Re: [PATCH 2/5] ext4: move inode extension/truncate code out from ext4_iomap_end()

Matthew Bobrowski <mbobrowski@xxxxxxxxxxxxxx> · Thu, 29 Aug 2019 07:54:21 +1000

On Wed, Aug 28, 2019 at 09:59:14PM +0200, Jan Kara wrote:
> On Mon 12-08-19 22:52:53, Matthew Bobrowski wrote:
> > +static int ext4_handle_inode_extension(struct inode *inode, loff_t size,
> > +				       size_t count)
> > +{
> > +	handle_t *handle;
> > +	bool truncate = false;
> > +	ext4_lblk_t written_blk, end_blk;
> > +	int ret = 0, blkbits = inode->i_blkbits;
> > +
> > +	handle = ext4_journal_start(inode, EXT4_HT_INODE, 2);
> > +	if (IS_ERR(handle)) {
> > +		ret = PTR_ERR(handle);
> > +		goto orphan_del;
> > +	}
> > +
> > +	if (ext4_update_inode_size(inode, size))
> > +		ext4_mark_inode_dirty(handle, inode);
> > +
> > +	/*
> > +	 * We may need truncate allocated but not written blocks
> > +	 * beyond EOF.
> > +	 */
> > +	written_blk = ALIGN(size, 1 << blkbits);
> > +	end_blk = ALIGN(size + count, 1 << blkbits);
> 
> So this seems to imply that 'size' is really offset where IO started but
> ext4_update_inode_size(inode, size) above suggests 'size' is really where
> IO has ended and that's indeed what you pass into
> ext4_handle_inode_extension(). So I'd just make the calling convention for
> ext4_handle_inode_extension() less confusing and pass 'offset' and 'len'
> and fixup the math inside the function...

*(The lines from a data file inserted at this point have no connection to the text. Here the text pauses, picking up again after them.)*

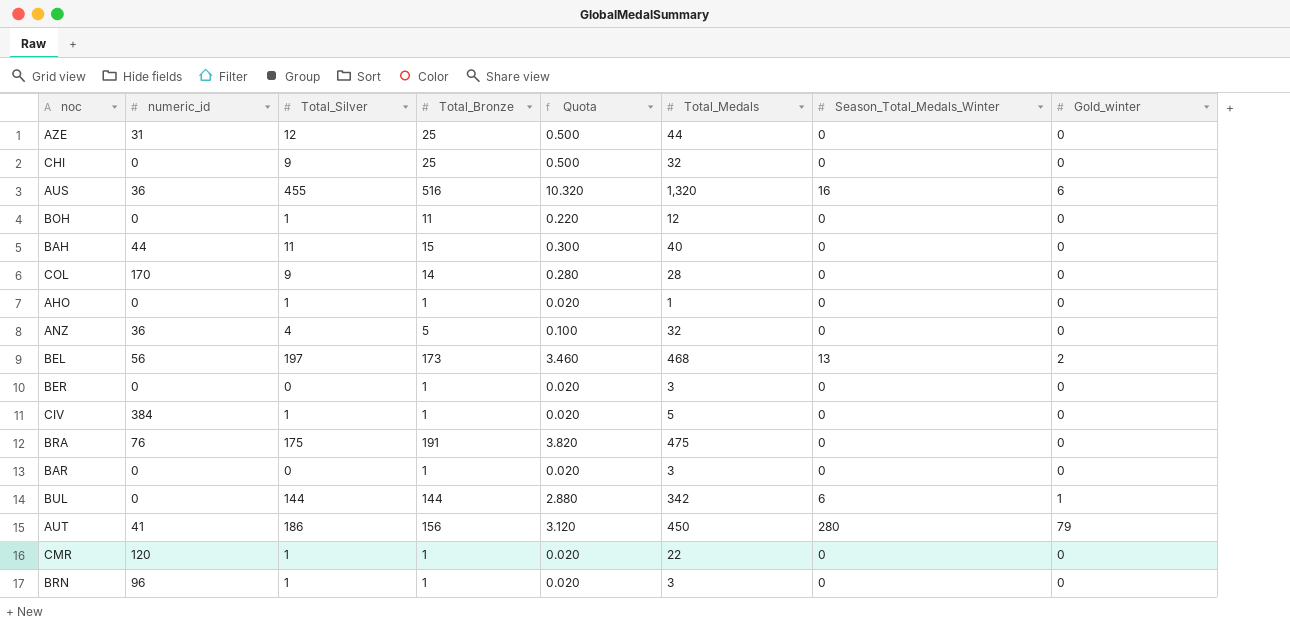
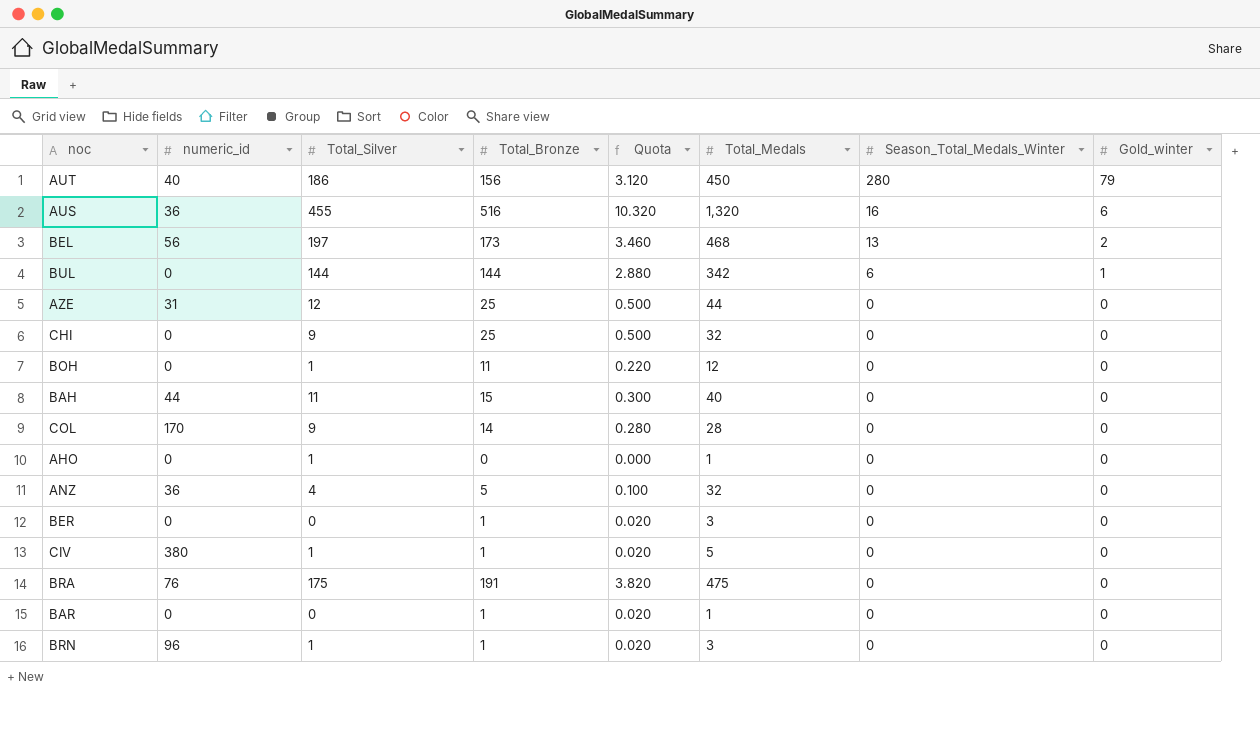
row order: none -> Season_Total_Medals_Winter descending
row CMR: 120 | 1 | 1 | 0.020 | 22 | 0 | 0 -> none
AUT | numeric_id: 41 -> 40
AHO | Total_Bronze: 1 -> 0
AHO | Quota: 0.020 -> 0.000
CIV | numeric_id: 384 -> 380
BAR | Total_Medals: 3 -> 1

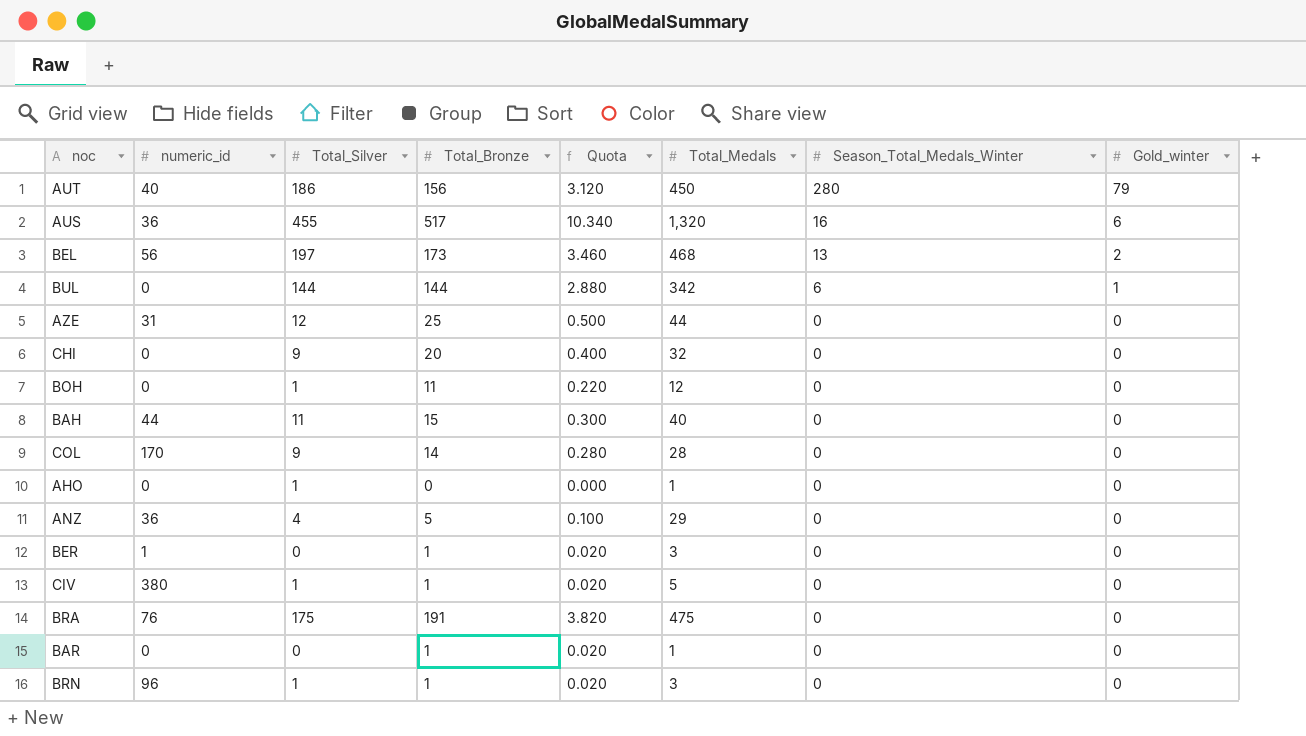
AUS | Total_Bronze: 516 -> 517
AUS | Quota: 10.320 -> 10.340
CHI | Total_Bronze: 25 -> 20
CHI | Quota: 0.500 -> 0.400
ANZ | Total_Medals: 32 -> 29
BER | numeric_id: 0 -> 1

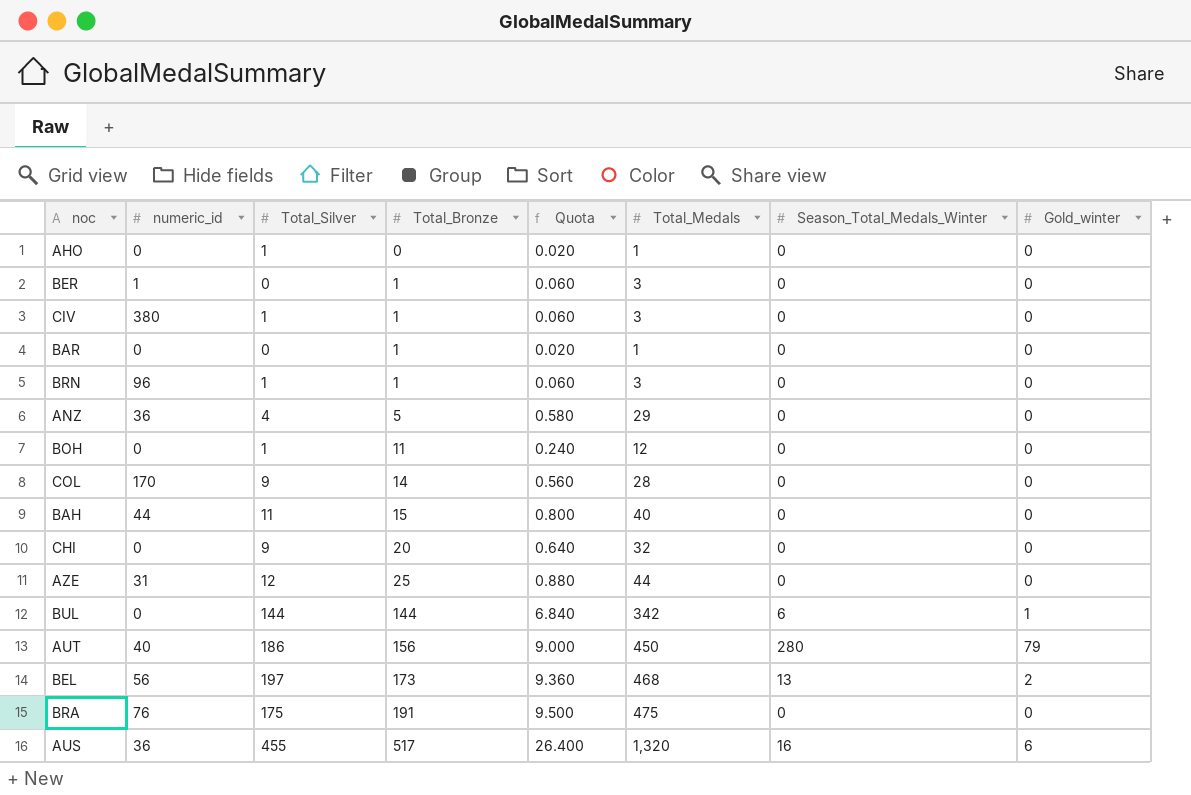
row order: Season_Total_Medals_Winter descending -> Total_Bronze ascending
column Quota | formula: [Total_Bronze] * 0.02 -> [Total_Medals] * 0.02
CIV | Total_Medals: 5 -> 3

Agree, that will help with making things more transparent.

Also, one other thing while looking at this patch again. See comment
below.

> > @@ -257,6 +308,13 @@ ext4_dax_write_iter(struct kiocb *iocb, struct iov_iter *from)
> >  		goto out;
> >  
> >  	ret = dax_iomap_rw(iocb, from, &ext4_iomap_ops);
> > +
> > +	if (ret > 0 && iocb->ki_pos > i_size_read(inode)) {
> > +		err = ext4_handle_inode_extension(inode, iocb->ki_pos,
> > +						  iov_iter_count(from));
> > +		if (err)
> > +			ret = err;
> > +	}

I noticed that within ext4_dax_write_iter() we're not accommodating
for error cases. Subsequently, there's no clean up code that goes with
that. So, for example, in the case where we've added the inode onto
the orphan list as a result of an extension and we bump into any error
i.e. -ENOSPC, we'll be left with inconsistencies. Perhaps it might be
worthwhile to introduce a helper here
i.e. ext4_dax_handle_failed_write(), which would be the path taken to
perform any necessary clean up routines in the case of a failed write?
I think it'd be better to have this rather than polluting
ext4_dax_write_iter(). What do you think?

--M